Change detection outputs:

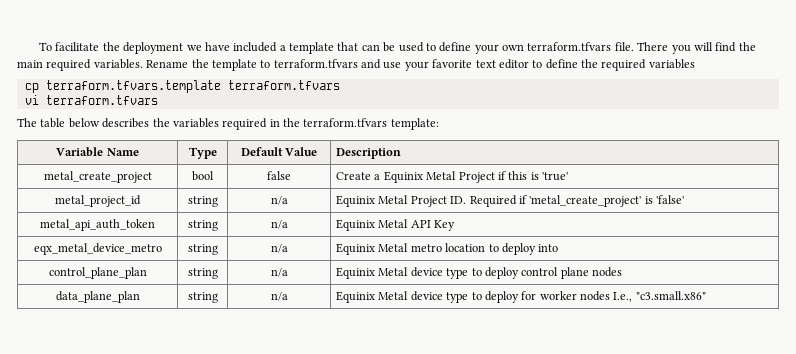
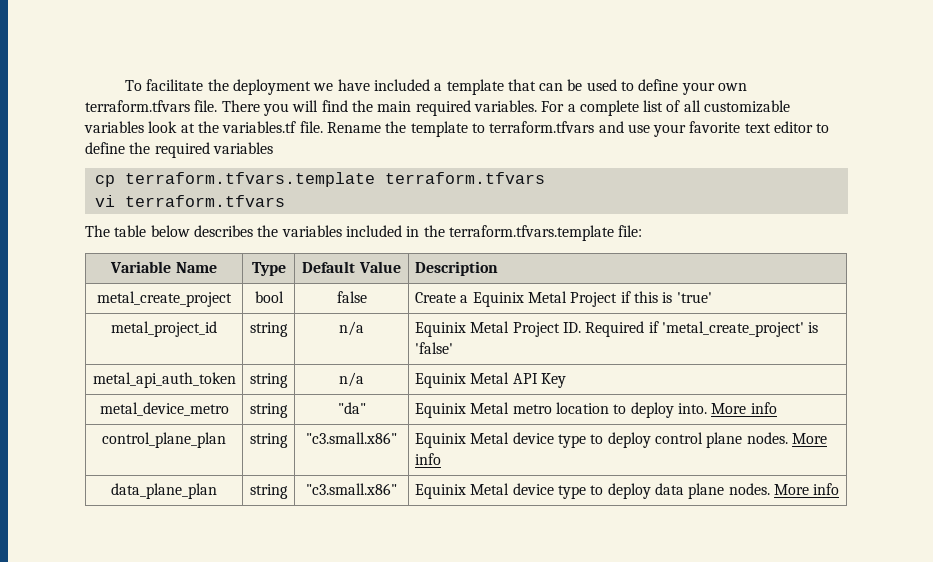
(143, 64) none -> [541,100,791,116] [84,121,323,133] For a complete list of all customizable variables look at the variables.tf file.
[222,118,268,130] required -> [345,225,402,237] included
[303,118,439,130] terraform.tfvars template: -> [448,225,643,241] terraform.tfvars.template file:
[33,243,162,255] [187,244,218,255] [270,244,288,253] eqx_metal_device_metro | string | n/a -> [99,402,229,416] [250,403,288,418] [337,402,366,414] metal_device_metro | string | "da"
[538,244,559,252] into -> [677,402,777,414] into. More info
[270,268,288,277] n/a -> [306,432,397,444] "c3.small.x86"
[592,267,623,277] nodes -> [746,432,827,444] [414,453,441,465] nodes. More info
[270,292,288,301] [336,291,706,303] n/a | Equinix Metal device type to deploy for worker nodes I.e., "c3.small.x86" -> [306,483,397,495] [414,483,840,499] "c3.small.x86" | Equinix Metal device type to deploy data plane nodes. More info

Exercise prompt:
Find "[592,267,623,277] nodes ->" in the records above. Repeat its line and every later line exactly, through the last one.

Problem solution:
[592,267,623,277] nodes -> [746,432,827,444] [414,453,441,465] nodes. More info
[270,292,288,301] [336,291,706,303] n/a | Equinix Metal device type to deploy for worker nodes I.e., "c3.small.x86" -> [306,483,397,495] [414,483,840,499] "c3.small.x86" | Equinix Metal device type to deploy data plane nodes. More info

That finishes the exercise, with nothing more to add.